ABSTRACT

on an otherwise unremarkable September morning, long before I learned to be ashamed of my mother, she takes my hand and we set off down New Jersey Avenue to begin my very first day of school. I am wearing a checkeredlike blue-and-green cotton dress, and scattered about these colors are bits of yellow and white and brown. My mother has uncharacteristically spent nearly an hour on my hair that morning, plaiting and replaiting so that now my scalp tingles. Whenever I turn my head quickly, my nose fills with the faint smell of Dixie Peach hair grease.

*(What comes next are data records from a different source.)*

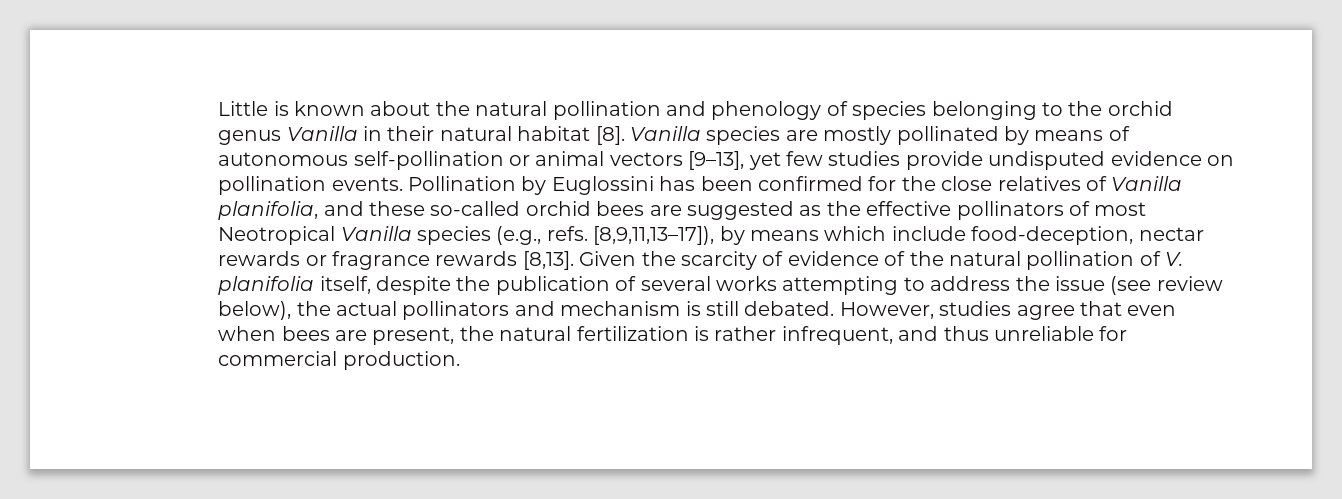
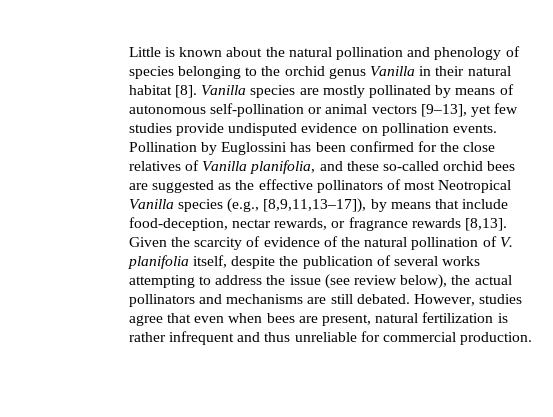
- Pollination by Euglossini has been confirmed for the close relatives of Vanilla planifolia, and these so-called orchid bees are suggested as the effective pollinators of most Neotropical Vanilla species (e.g., refs. [8,9,11,13–17]), by means which include food-deception, nectar rewards or fragrance rewards [8,13].
+ Pollination by Euglossini has been confirmed for the close relatives of Vanilla planifolia, and these so-called orchid bees are suggested as the effective pollinators of most Neotropical Vanilla species (e.g., [8,9,11,13–17]), by means that include food-deception, nectar rewards, or fragrance rewards [8,13].
- Given the scarcity of evidence of the natural pollination of V. planifolia itself, despite the publication of several works attempting to address the issue (see review below), the actual pollinators and mechanism is still debated.
+ Given the scarcity of evidence of the natural pollination of V. planifolia itself, despite the publication of several works attempting to address the issue (see review below), the actual pollinators and mechanisms are still debated.
- However, studies agree that even when bees are present, the natural fertilization is rather infrequent, and thus unreliable for commercial production.
+ However, studies agree that even when bees are present, natural fertilization is rather infrequent and thus unreliable for commercial production.

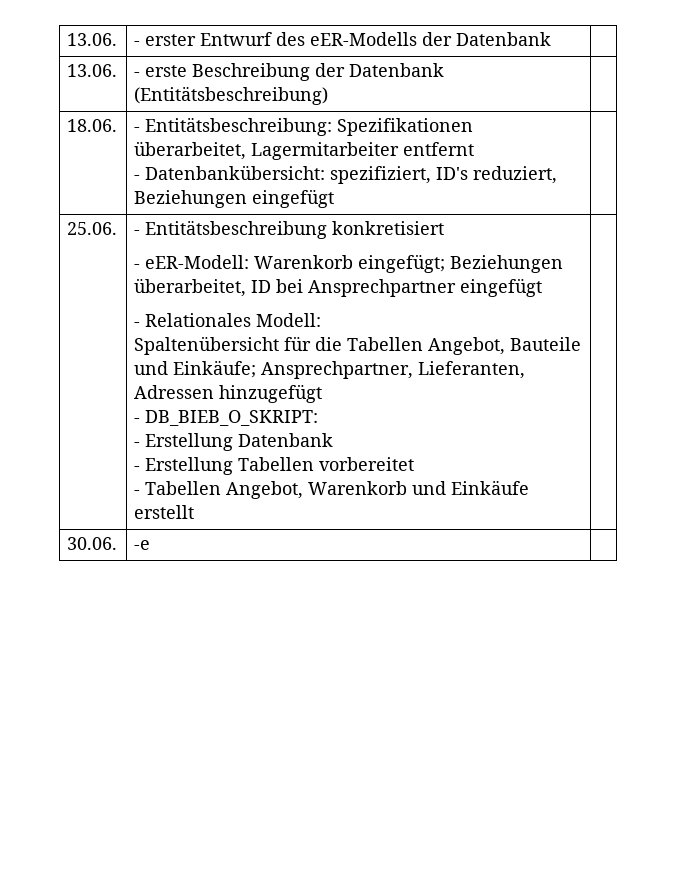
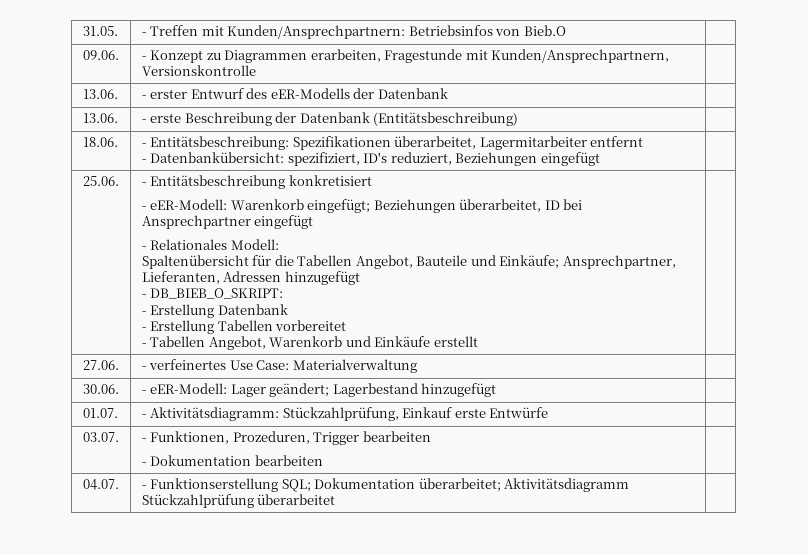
+ 31.05. | - Treffen mit Kunden/Ansprechpartnern: Betriebsinfos von Bieb.O |
+ 09.06. | - Konzept zu Diagrammen erarbeiten, Fragestunde mit Kunden/Ansprechpartnern, Versionskontrolle |
- 30.06. | -e |
+ 27.06. | - verfeinertes Use Case: Materialverwaltung |
+ 30.06. | - eER-Modell: Lager geändert; Lagerbestand hinzugefügt |
+ 01.07. | - Aktivitätsdiagramm: Stückzahlprüfung, Einkauf erste Entwürfe |
+ 03.07. | - Funktionen, Prozeduren, Trigger bearbeiten
+ - Dokumentation bearbeiten |
+ 04.07. | - Funktionserstellung SQL; Dokumentation überarbeitet; Aktivitätsdiagramm Stückzahlprüfung überarbeitet |

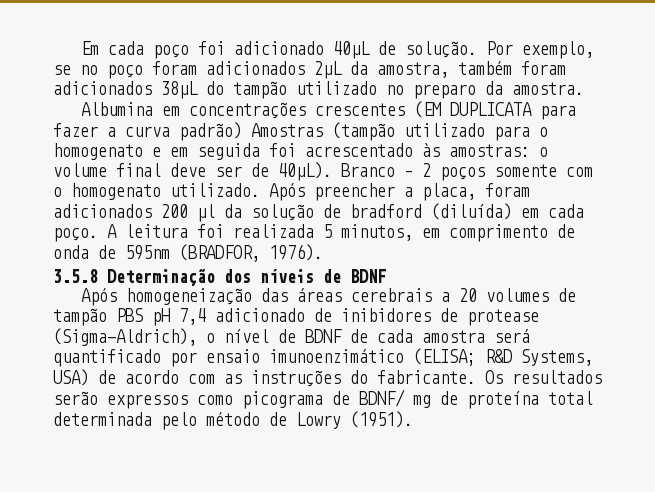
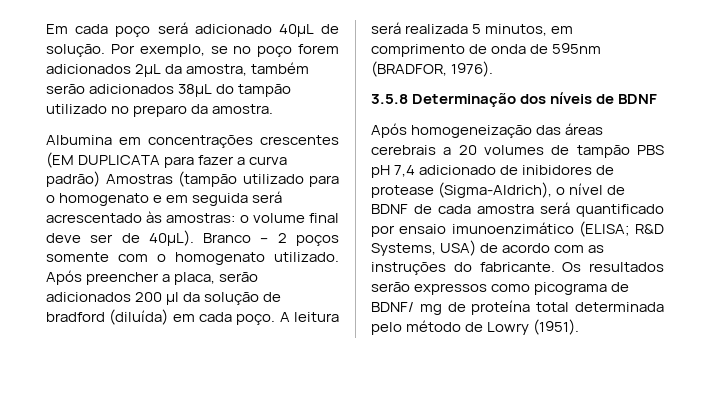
- Em cada poço foi adicionado 40µL de solução.
+ Em cada poço será adicionado 40µL de solução.
- Por exemplo, se no poço foram adicionados 2µL da amostra, também foram adicionados 38µL do tampão utilizado no preparo da amostra.
+ Por exemplo, se no poço forem adicionados 2µL da amostra, também serão adicionados 38µL do tampão utilizado no preparo da amostra.
- Albumina em concentrações crescentes (EM DUPLICATA para fazer a curva padrão) Amostras (tampão utilizado para o homogenato e em seguida foi acrescentado às amostras: o volume final deve ser de 40µL).
+ Albumina em concentrações crescentes (EM DUPLICATA para fazer a curva padrão) Amostras (tampão utilizado para o homogenato e em seguida será acrescentado às amostras: o volume final deve ser de 40µL).
- Após preencher a placa, foram adicionados 200 µl da solução de bradford (diluída) em cada poço.
+ Após preencher a placa, serão adicionados 200 µl da solução de bradford (diluída) em cada poço.
- A leitura foi realizada 5 minutos, em comprimento de onda de 595nm (BRADFOR, 1976).
+ A leitura será realizada 5 minutos, em comprimento de onda de 595nm (BRADFOR, 1976).

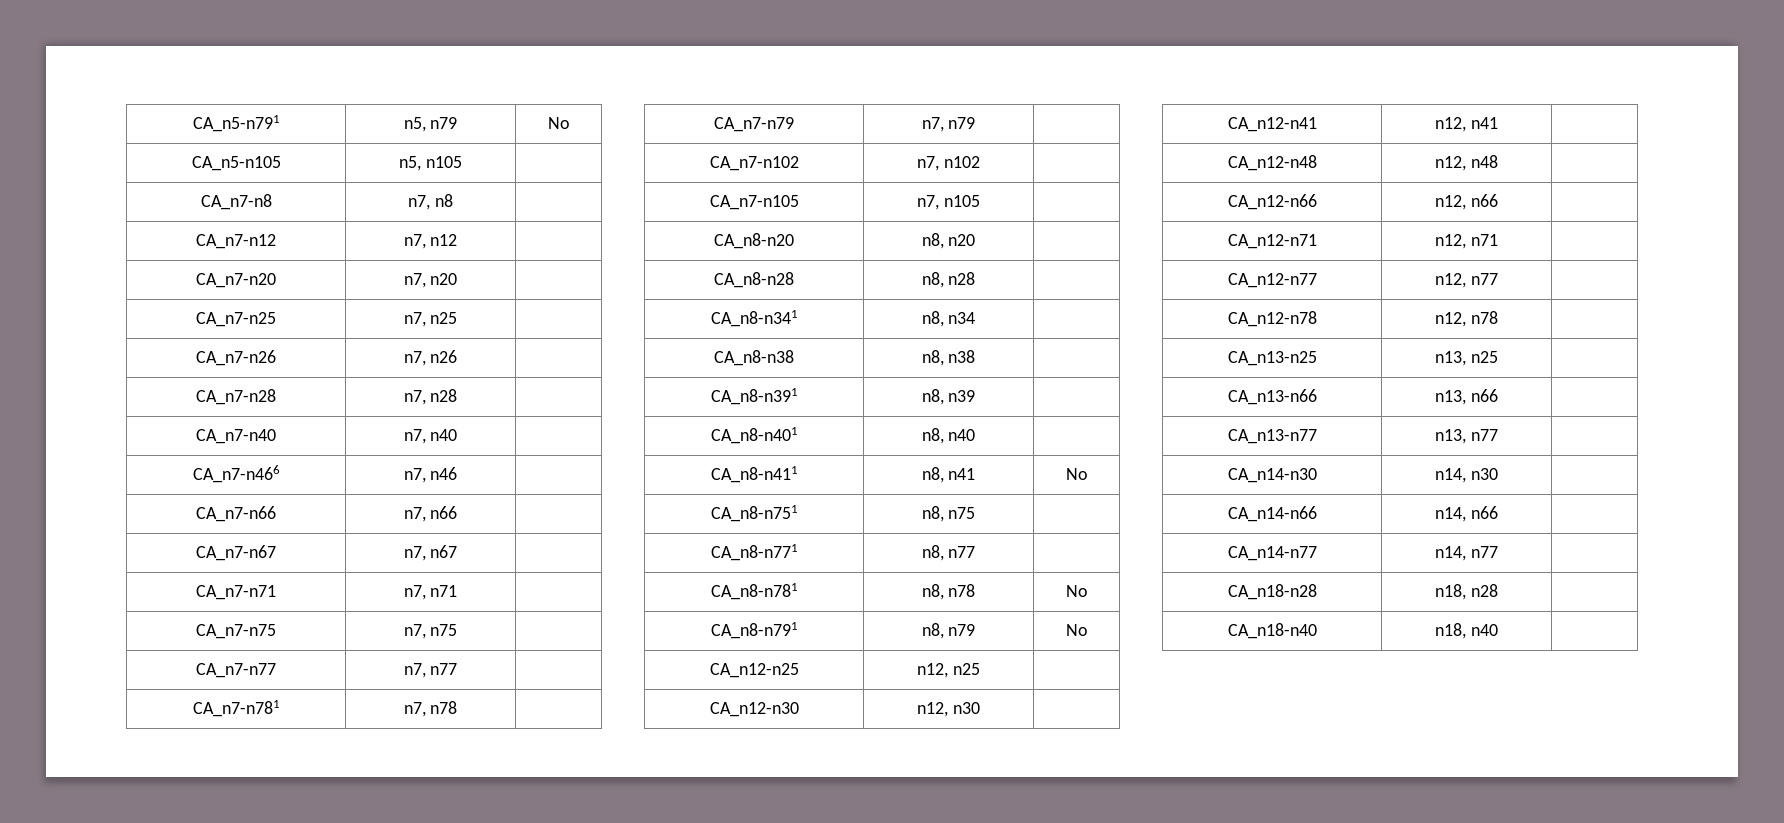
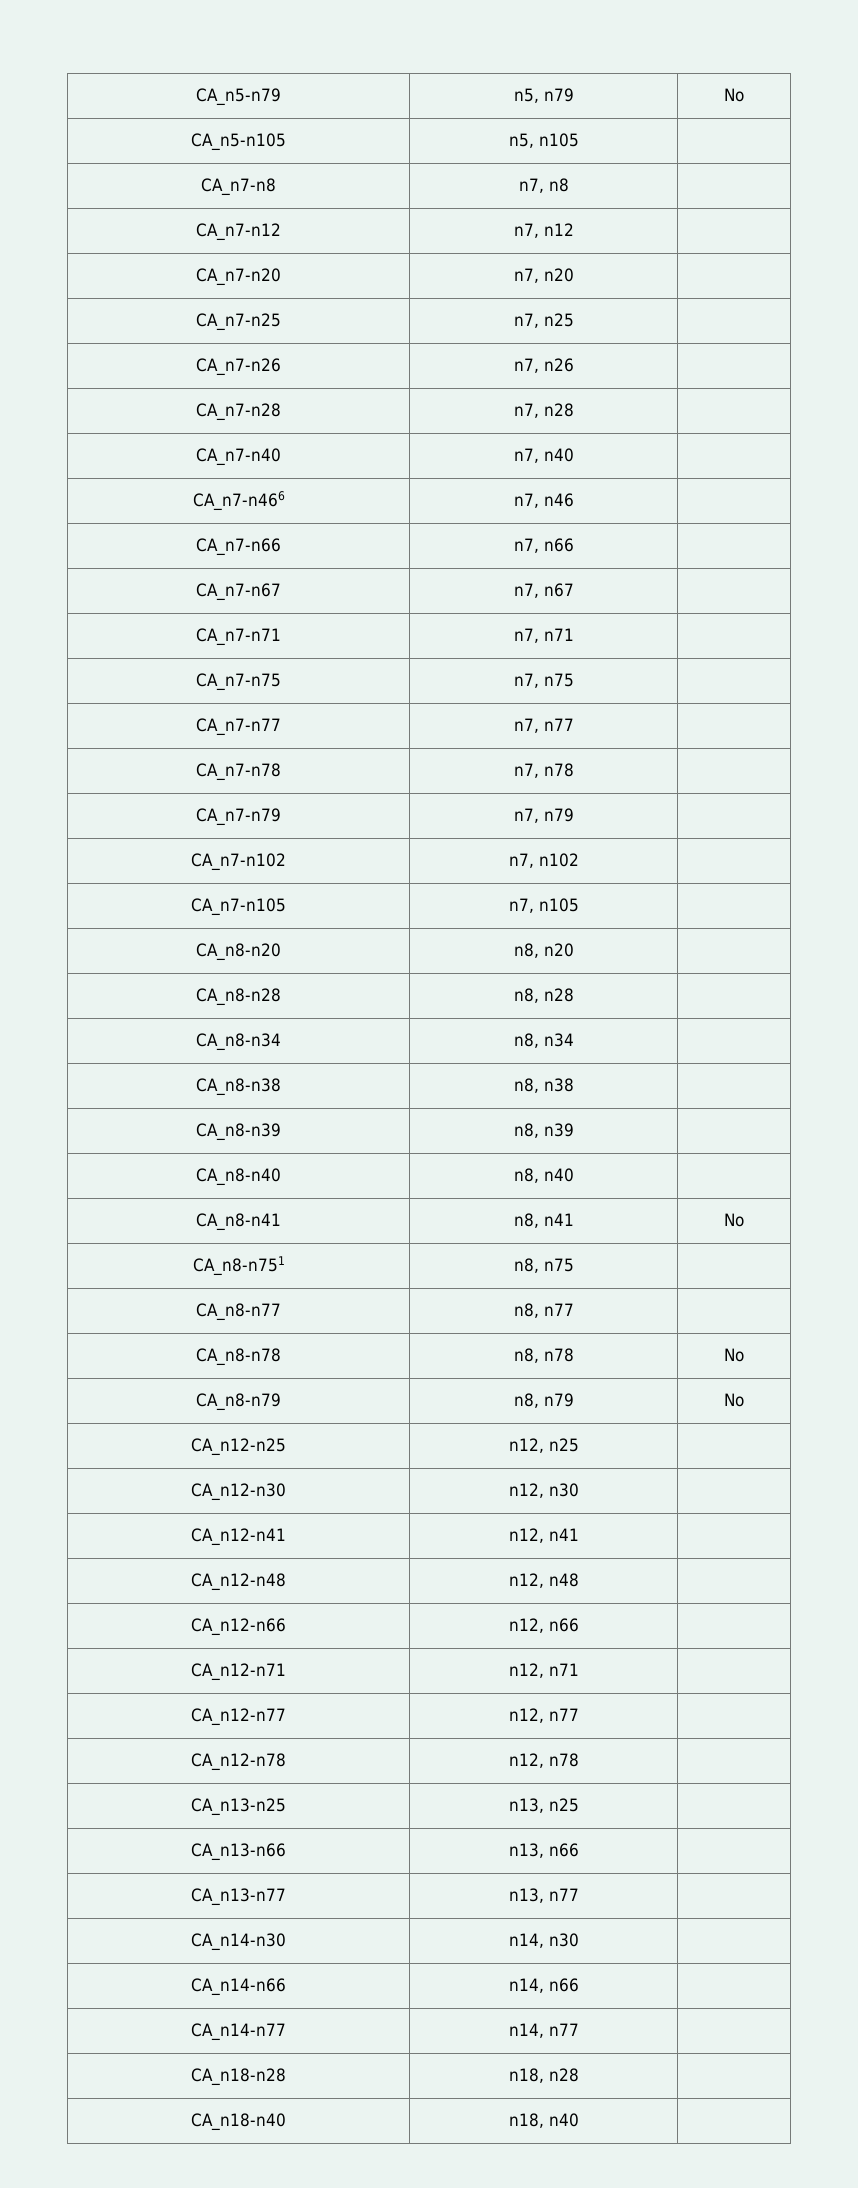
- CA_n5-n791 | n5, n79 | No
+ CA_n5-n79 | n5, n79 | No
- CA_n7-n781 | n7, n78 |
+ CA_n7-n78 | n7, n78 |
- CA_n8-n341 | n8, n34 |
+ CA_n8-n34 | n8, n34 |
- CA_n8-n391 | n8, n39 |
+ CA_n8-n39 | n8, n39 |
- CA_n8-n401 | n8, n40 |
+ CA_n8-n40 | n8, n40 |
- CA_n8-n411 | n8, n41 | No
+ CA_n8-n41 | n8, n41 | No
- CA_n8-n771 | n8, n77 |
+ CA_n8-n77 | n8, n77 |
- CA_n8-n781 | n8, n78 | No
+ CA_n8-n78 | n8, n78 | No
- CA_n8-n791 | n8, n79 | No
+ CA_n8-n79 | n8, n79 | No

The smell is somehow a soothing one now and I will reach for it time and time again before the morning ends. All the plaits, each with a blue barrette near the tip and each twisted into an uncommon sturdiness, will last until I go to bed that night, something that has never happened before. My stomach is full of milk and oatmeal sweetened with brown sugar. Like everything else I have on, my pale green slip and underwear are new, the underwear having come three to a plastic package with a little girl on the front who appears to be dancing. Behind my ears, my mother, to stop my whining, has dabbed the stingiest bit of her gardenia perfume, the last present my father gave her before he disappeared into memory. Because I cannot smell it, I have only her word that the perfume is there. I am also wearing yellow socks trimmed with thin lines of black and white around the tops. My shoes are my greatest joy, black patent-leather miracles, and when one is nicked at the toe later that morning in class, my heart will break.